El político liberal y profesor alemán Dahrendorf decía que la democracia es disenso. Es debate. Es parlamento, de parlamentar: presentar propuestas, debatir, discutir, enmendar, acordar y aprobar. Este parlamentar solo es posible si existe un acuerdo fundamental sobre las reglas del hablar y el lenguaje, sobre la gramática. Sin este acuerdo fundamental, todos mudos y sordos, pequeños dioses autistas que dan a cada palabra el sentido que quieren. Para poder parlamentar es necesario cumplir dos condiciones. Primera: quienes hablan se sujetan al significado de las palabras, no las manipulan a su gusto como pequeños dioses que se crean su mundo a conveniencia. Y segunda: quienes dialogan lo hacen porque son conscientes de no estar en posesión de la verdad definitiva y total, de que lo que piensan y dicen los otros es necesario para ir completando la frase, el discurso, el acuerdo. Todo lo contrario de cordones higiénicos, de líneas rojas, de radicalismos de «no es no» -«no separes el sí del no», escribió el poeta Paul Celan-, de anatematizar al contrario.

No es imprescindible que los bloques estén unificados. Tampoco es necesario que todos estén representados en un Gobierno de coalición. Ni siquiera que haya un Gobierno de coalición con mayoría parlamentaria, aunque ayude mucho. Lo que es necesario es saber parlamentar. Que los grupos parlamentarios sean conscientes de ser fracciones y no el todo. Que no estén sometidos a las directrices gubernamentales, especialmente en cuestiones de bioética y biotecnología, y puedan promover propuestas transversales a votar en conciencia. Que tengan capacidad de discusión de diálogo con otras fracciones, capacidad de enmienda, mejora, discusión y acuerdo entre ellos. Y así surgirán leyes que recojan la diversidad de planteamientos presentes en la sociedad. Pero todo ello es una quimera si no hay acuerdo, sin ambages y sin escapatorias, en la gramática constitucional sin la que todo diálogo es un escarnio a la palabra misma.
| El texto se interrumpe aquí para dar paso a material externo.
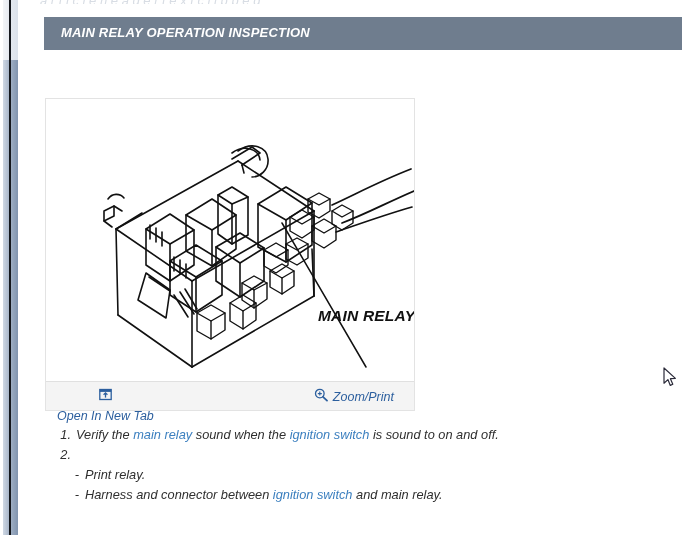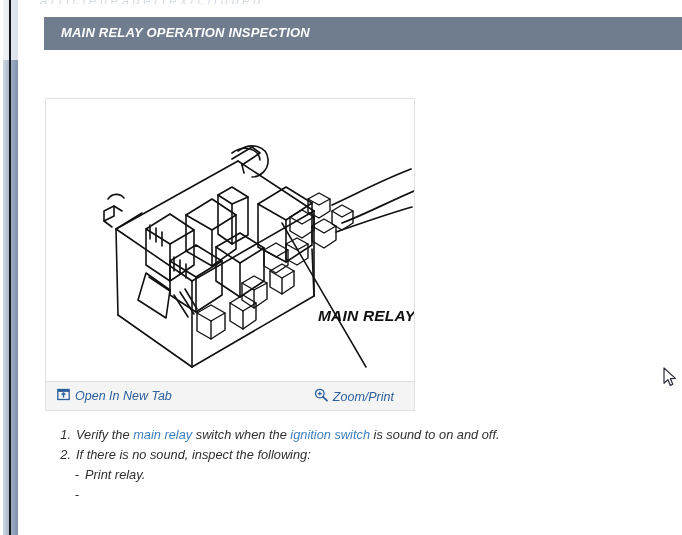--- a/index.html
+++ b/index.html
@@ -127,21 +127,21 @@
     top: 6px;
     display: flex;
     align-items: center;
     gap: 5px;
     color: #2c5f9e;
     font-size: 12.5px;
     cursor: pointer;
     text-decoration: none;
     white-space: nowrap;
   }
-  #open-new-tab-link { left: 11px; }
+  #open-new-tab-link { left: 11px; flex-direction: column; }
   #zoom-print-link  { right: 20px; }
   .tool-icon { display: block; }
 
   
   #steps {
     position: absolute;
     left: 27px;
     top: 425px;
     width: 600px;
     font-size: 12.8px;
@@ -348,36 +348,38 @@
       </a>
 
     </div>
   </div>
 
   <div id="steps">
 
     <div class="step-row">
       <span class="step-num">1.</span>
       <span>
-        <span class="txt">Verify the </span><span class="lnk">main relay</span><span class="txt"> switch when the </span><span class="lnk">ignition switch</span><span class="txt"> is sound to on and off.</span>
+        <span class="txt">Verify the </span><span class="lnk">main relay</span><span class="txt"> sound when the </span><span class="lnk">ignition switch</span><span class="txt"> is sound to on and off.</span>
       </span>
     </div>
 
     <div class="step-row">
       <span class="step-num">2.</span>
-      <span class="txt">If there is no sound, inspect the following:</span>
     </div>
 
     <div class="sub-row">
       <span class="sub-dash">-</span>
       <span class="txt">Print relay.</span>
     </div>
 
     <div class="sub-row">
       <span class="sub-dash">-</span>
+      <span>
+        <span class="txt">Harness and connector between </span><span class="lnk">ignition switch</span><span class="txt"> and main relay.</span>
+      </span>
     </div>
 
   </div>
 </div>
 
 <div id="mouse-cursor">
   <svg width="14" height="21" viewBox="0 0 14 21" xmlns="http://www.w3.org/2000/svg">
     <path d="M1 1 L1 16.2 L4.9 12.6 L7.3 18.4 L9.8 17.3 L7.4 11.7 L12.4 11.4 Z" fill="#ffffff" stroke="#2b2b3a" stroke-width="1.2" stroke-linejoin="round"></path>
   </svg>
 </div>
También es necesario que los parlamentarios vean más allá de la superficie de la opinión pública, de la inmediatez de los debates en las redes sociales. Cambio de modelo productivo, cambio y consolidación para décadas de un modelo de enseñanza, un reparto territorial del poder sobre la base de la lealtad al sistema en su conjunto, acuerdo de mínimos para evitar exclusiones que pongan en riesgo el ejercicio de la libertad, un reparto equitativo de cargas fiscales sin poner en peligro la creación de riqueza para no terminar siendo todos iguales en la miseria. Esto sería política. Pero me temo que privará la táctica de la búsqueda y consolidación del poder.

El método abrió el paso con Descartes en la búsqueda de la verdad racional. El método traducido no a estrategia, sino a táctica, está matando lo aún posible en democracia convirtiéndolo en el hecho bruto de la conquista y aseguramiento del poder a través del márketing.